America Latina al bivio Bolivaristi in crisi ora tocca ai moderati

Chavez è morto e l'erede di Castro non è un figlio della rivoluzione: emergono leader meno oltranzisti. E se il nuovo Papa venisse da qui...

America Latina al bivio Bolivaristi in crisi ora tocca ai moderati

Se, negli anni Settanta e Ottanta, l'America latina veniva considerata la patria delle dittature militari, e nel ventennio successivo quella della rinascita della democrazia, oggi è molto più difficilmente classificabile. In alcuni Paesi - in particolare l'Argentina, sempre più protezionista e in perenne conflitto con la comunità internazionale - la democrazia si è rivelata piuttosto effimera, inquinata dalle tendenze autoritarie e dai soprusi dei presidenti eletti. In altri, tuttora affascinati dall'esperienza cubana e di cui il defunto Hugo Chavez aspirava alla guida, si sono affermati regimi socialisteggianti, ostili agli Usa e all'iniziativa privata, che hanno sì migliorato le sorti della parte più miserabile della popolazione, ma a rischio di mandare l'economia in tilt. Altri ancora, in particolare Cile, Perù, Colombia e Messico, che di recente hanno fondato l'Unione Pacifica, hanno sviluppato con successo l'economia di mercato (il Perù, in particolare, può vantare da 8 anni tassi di crescita superiore al 7%) e si sono mantenuti - complessivamente - nell'orbita di Washington. Ci sono poi casi singolari, come quello dell'Uruguay, dove un ex tupamaro a suo tempo condannato per diversi omicidi è diventato presidente con grande allarme della classe media, ma si è rivelato un leader equilibrato e attento alle esigenze dell'economia. Altrettanto curiosa è la situazione del Paraguay, il cui Parlamento ha defenestrato, con motivazioni pretestuose, il presidente Lugo, un ex vescovo eletto dalla sinistra, e per rappresaglia è stato sospeso da tutte le organizzazioni regionali.
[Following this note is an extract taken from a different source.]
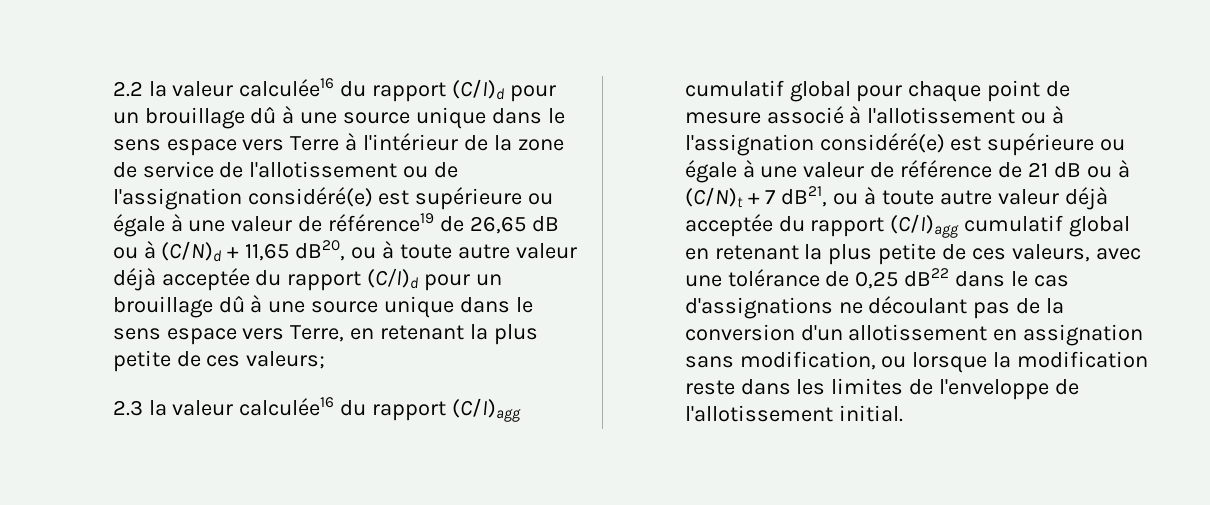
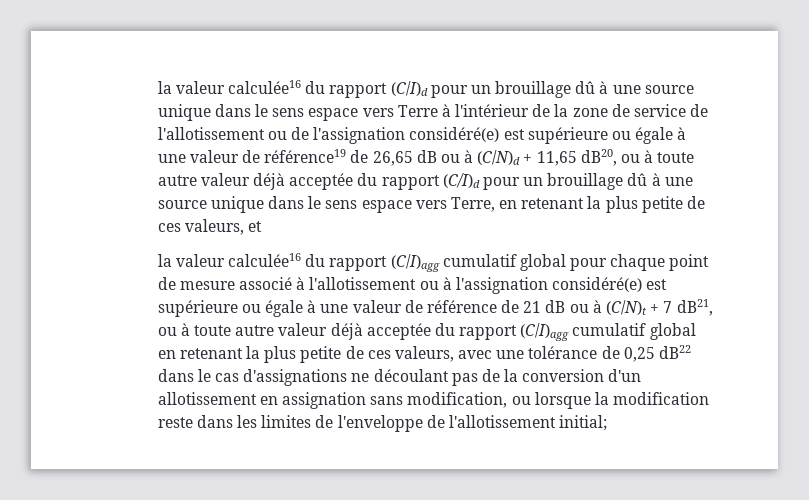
- 2.2 la valeur calculée16 du rapport (C/I)d pour un brouillage dû à une source unique dans le sens espace vers Terre à l'intérieur de la zone de service de l'allotissement ou de l'assignation considéré(e) est supérieure ou égale à une valeur de référence19 de 26,65 dB ou à (C/N)d + 11,65 dB20, ou à toute autre valeur déjà acceptée du rapport (C/I)d pour un brouillage dû à une source unique dans le sens espace vers Terre, en retenant la plus petite de ces valeurs;
- 2.3 la valeur calculée16 du rapport (C/I)agg cumulatif global pour chaque point de mesure associé à l'allotissement ou à l'assignation considéré(e) est supérieure ou égale à une valeur de référence de 21 dB ou à (C/N)t + 7 dB21, ou à toute autre valeur déjà acceptée du rapport (C/I)agg cumulatif global en retenant la plus petite de ces valeurs, avec une tolérance de 0,25 dB22 dans le cas d'assignations ne découlant pas de la conversion d'un allotissement en assignation sans modification, ou lorsque la modification reste dans les limites de l'enveloppe de l'allotissement initial.
+ la valeur calculée16 du rapport (C/I)d pour un brouillage dû à une source unique dans le sens espace vers Terre à l'intérieur de la zone de service de l'allotissement ou de l'assignation considéré(e) est supérieure ou égale à une valeur de référence19 de 26,65 dB ou à (C/N)d + 11,65 dB20, ou à toute autre valeur déjà acceptée du rapport (C/I)d pour un brouillage dû à une source unique dans le sens espace vers Terre, en retenant la plus petite de ces valeurs, et
+ la valeur calculée16 du rapport (C/I)agg cumulatif global pour chaque point de mesure associé à l'allotissement ou à l'assignation considéré(e) est supérieure ou égale à une valeur de référence de 21 dB ou à (C/N)t + 7 dB21, ou à toute autre valeur déjà acceptée du rapport (C/I)agg cumulatif global en retenant la plus petite de ces valeurs, avec une tolérance de 0,25 dB22 dans le cas d'assignations ne découlant pas de la conversion d'un allotissement en assignation sans modification, ou lorsque la modification reste dans les limites de l'enveloppe de l'allotissement initial;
Quanto al Brasile, di gran lunga il più importante e popoloso Paese del continente, parte del nuovo raggruppamento di Paesi emergenti denominato Brics (per Brasile, Russia, India, Cina e Sudafrica) e aspirante a un seggio permanente nel Consiglio di Sicurezza dell'Onu, fa storia a sé: negli otto anni della presidenza di Lula, un ex sindacalista di scuola marxista gradualmente convertitosi a una economia mista che lascia larghi margini ai privati, ha conosciuto uno straordinario boom e una importante trasformazione sociale. La sua erede designata, l'ex guerrigliera Dilma Roussef, ha cercato di proseguire la sua opera, ma con minore abilità e fortuna, tanto che il tasso di sviluppo è sceso a percentuali europee, gli investimenti stranieri stanno rallentando e nelle elezioni presidenziali dell'anno venturo si potrebbe anche assistere a un ribaltone.

Con la scomparsa di Chavez, e la decisione di Raul Castro di passare la mano, alla fine del suo mandato, al cinquantaduenne Miguel Diaz Canel, uomo dell'apparato comunista ma nato dopo la rivoluzione del '58 e più aperto ai cambiamenti, molti equilibri potrebbero cambiare. Se anche il vice del Caudillo rosso, Nicolas Maduro, dovesse vincere le prossime elezioni, difficilmente sarà in grado di mantenere le generose elargizioni di petrolio che tenevano legate al Venezuela gli altri Paesi «antimperialisti». Se poi prevalesse il suo antagonista «borghese» Henrique Capriles, il Venezuela si riavvicinerebbe immediatamente agli Stati Uniti, cui vende ancora buona parte del suo petrolio e lascerebbe orfani gli alleati di Chavez, l'ecuadoregno Correa, il boliviano Morales, il nicaraguense Ortega, pesci relativamente piccoli difficilmente in grado di proseguire da soli la rivoluzione bolivariana. Per Obama, che ha fatto del suo meglio per migliorare i pessimi rapporti che George Bush aveva con l'America latina, sarebbe un notevole successo, che forse aprirebbe la strada anche a un vecchio sogno di Washington: la creazione di una grande zona di libero scambio dall'Alaska alla Terra del Fuoco, che prendesse il posto delle varie - e spesso malfunzionanti - associazioni regionali come il Mercosur.

Nel complesso l'America latina ha fatto, grazie anche alle sue imponenti risorse

minerarie (in cui hanno fatto grandi investimenti i cinesi), moltissimi passi avanti anche sul piano sociale. Se poi, come milioni sognano, vincesse anche la corsa al Papato, sarebbe un salto ulteriore di grande portata.